=== EXERCISE DETAILS ===
The word "Jacket" occurs in some lines of the data. Return each such line.

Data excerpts

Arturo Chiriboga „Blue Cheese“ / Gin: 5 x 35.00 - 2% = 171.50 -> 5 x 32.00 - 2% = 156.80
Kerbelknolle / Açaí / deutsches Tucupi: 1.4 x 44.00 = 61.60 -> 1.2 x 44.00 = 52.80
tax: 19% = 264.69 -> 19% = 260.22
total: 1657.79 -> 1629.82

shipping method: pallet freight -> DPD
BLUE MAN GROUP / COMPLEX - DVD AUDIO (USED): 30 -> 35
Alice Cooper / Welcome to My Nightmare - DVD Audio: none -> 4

--

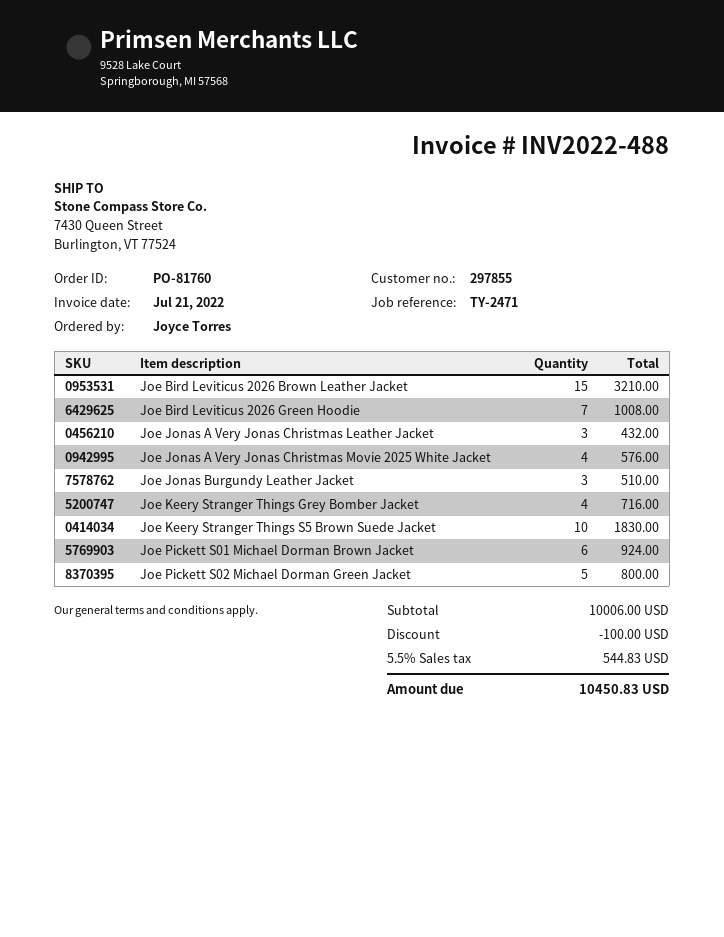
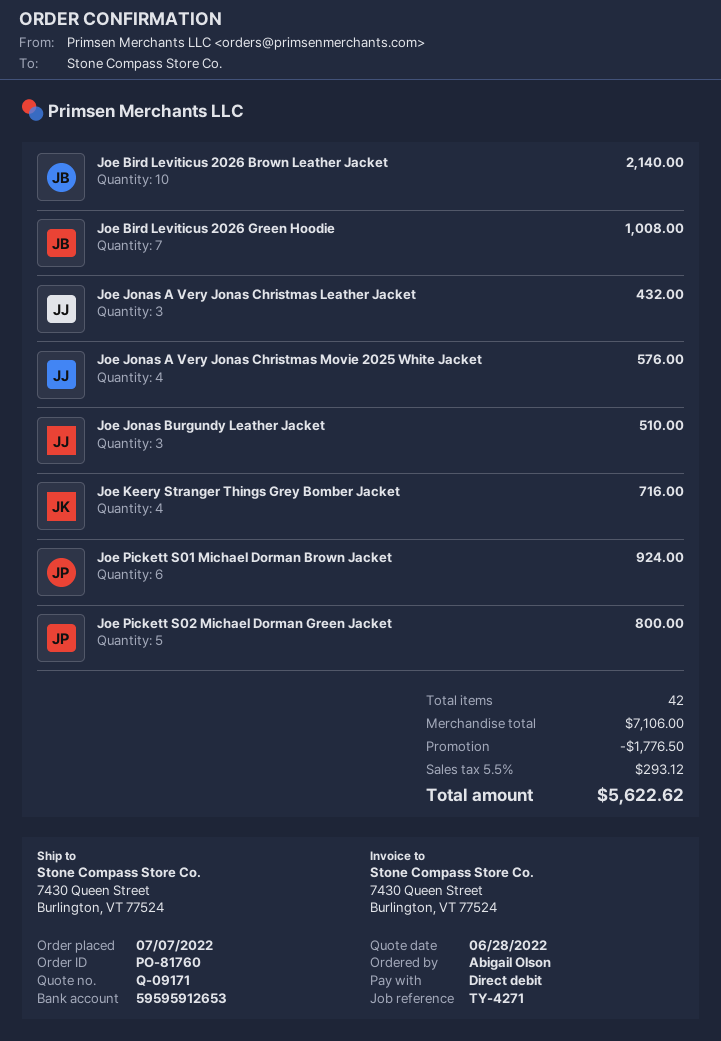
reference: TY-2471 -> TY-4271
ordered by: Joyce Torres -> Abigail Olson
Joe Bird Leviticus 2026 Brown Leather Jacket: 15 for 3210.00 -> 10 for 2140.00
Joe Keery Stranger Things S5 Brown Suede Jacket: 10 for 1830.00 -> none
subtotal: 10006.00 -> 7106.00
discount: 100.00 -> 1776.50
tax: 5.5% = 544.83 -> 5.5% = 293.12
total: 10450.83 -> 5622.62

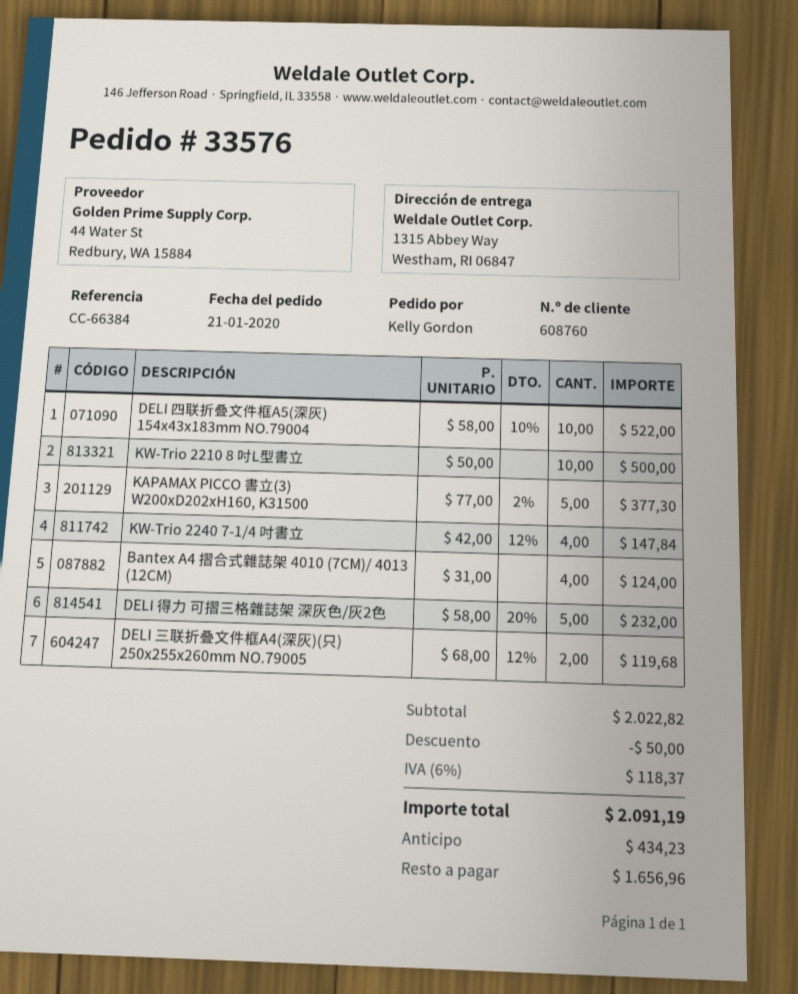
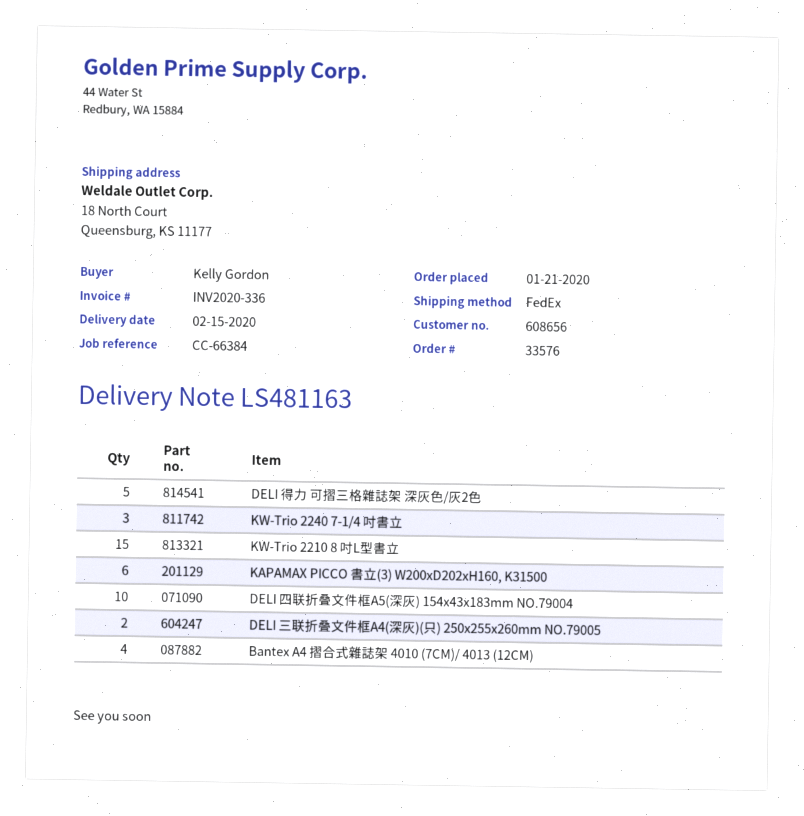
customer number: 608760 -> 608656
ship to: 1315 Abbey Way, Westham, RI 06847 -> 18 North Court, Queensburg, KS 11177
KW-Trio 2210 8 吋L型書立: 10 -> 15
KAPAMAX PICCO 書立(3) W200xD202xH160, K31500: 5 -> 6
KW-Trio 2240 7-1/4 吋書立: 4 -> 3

=== PROBLEM SOLUTION ===
Joe Bird Leviticus 2026 Brown Leather Jacket: 15 for 3210.00 -> 10 for 2140.00
Joe Keery Stranger Things S5 Brown Suede Jacket: 10 for 1830.00 -> none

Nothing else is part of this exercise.